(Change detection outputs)
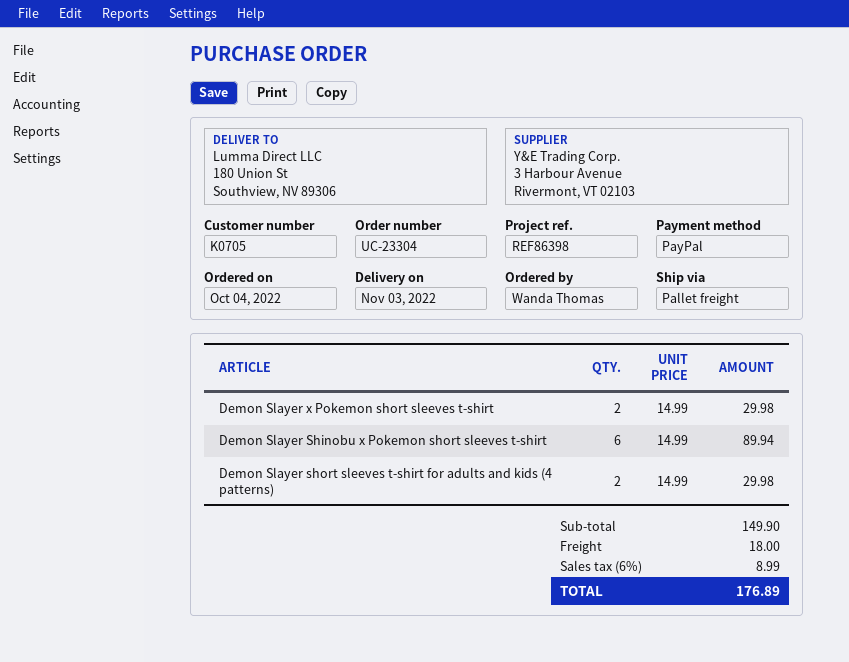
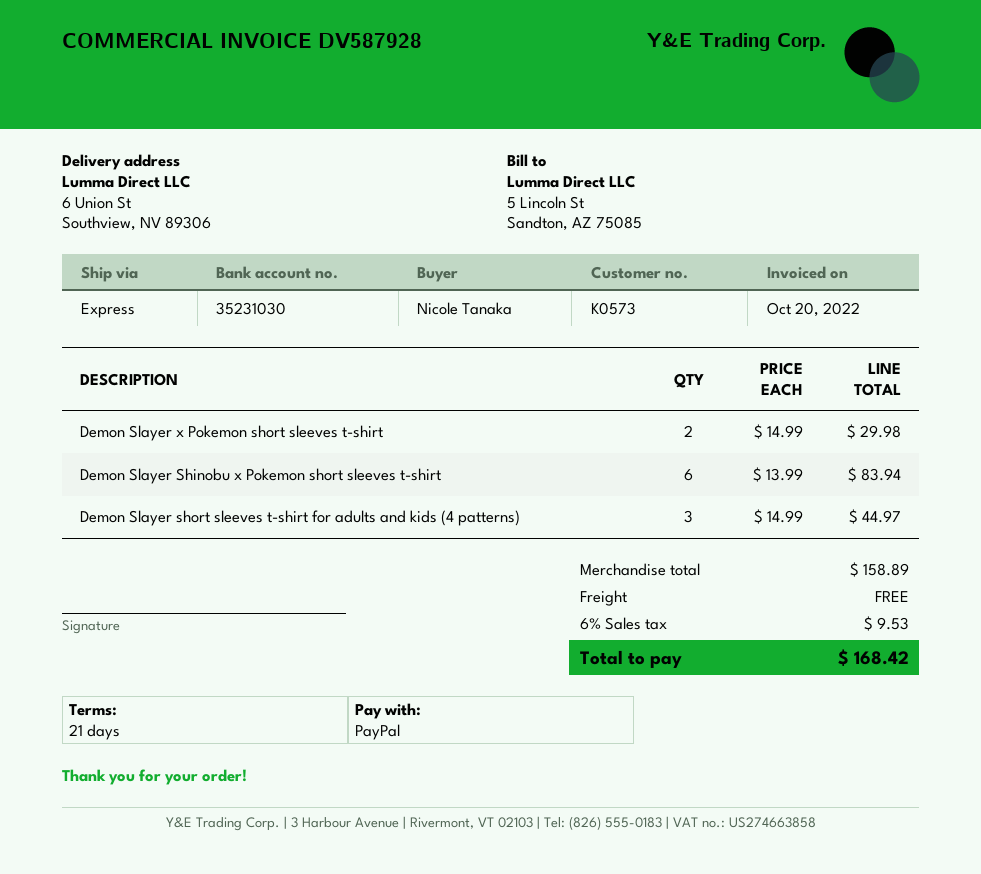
customer number: K0705 -> K0573
ordered by: Wanda Thomas -> Nicole Tanaka
shipping method: pallet freight -> express
ship to: 180 Union St, Southview, NV 89306 -> 6 Union St, Southview, NV 89306
Demon Slayer Shinobu x Pokemon short sleeves t-shirt: 6 x 14.99 = 89.94 -> 6 x 13.99 = 83.94
Demon Slayer short sleeves t-shirt for adults and kids (4 patterns): 2 x 14.99 = 29.98 -> 3 x 14.99 = 44.97
subtotal: 149.90 -> 158.89
shipping: 18.00 -> 0.00
tax: 6% = 8.99 -> 6% = 9.53
total: 176.89 -> 168.42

Brief: Hand back the data above exactly, leaving out all pictures.

The answer:
customer number: K0705 -> K0573
ordered by: Wanda Thomas -> Nicole Tanaka
shipping method: pallet freight -> express
ship to: 180 Union St, Southview, NV 89306 -> 6 Union St, Southview, NV 89306
Demon Slayer Shinobu x Pokemon short sleeves t-shirt: 6 x 14.99 = 89.94 -> 6 x 13.99 = 83.94
Demon Slayer short sleeves t-shirt for adults and kids (4 patterns): 2 x 14.99 = 29.98 -> 3 x 14.99 = 44.97
subtotal: 149.90 -> 158.89
shipping: 18.00 -> 0.00
tax: 6% = 8.99 -> 6% = 9.53
total: 176.89 -> 168.42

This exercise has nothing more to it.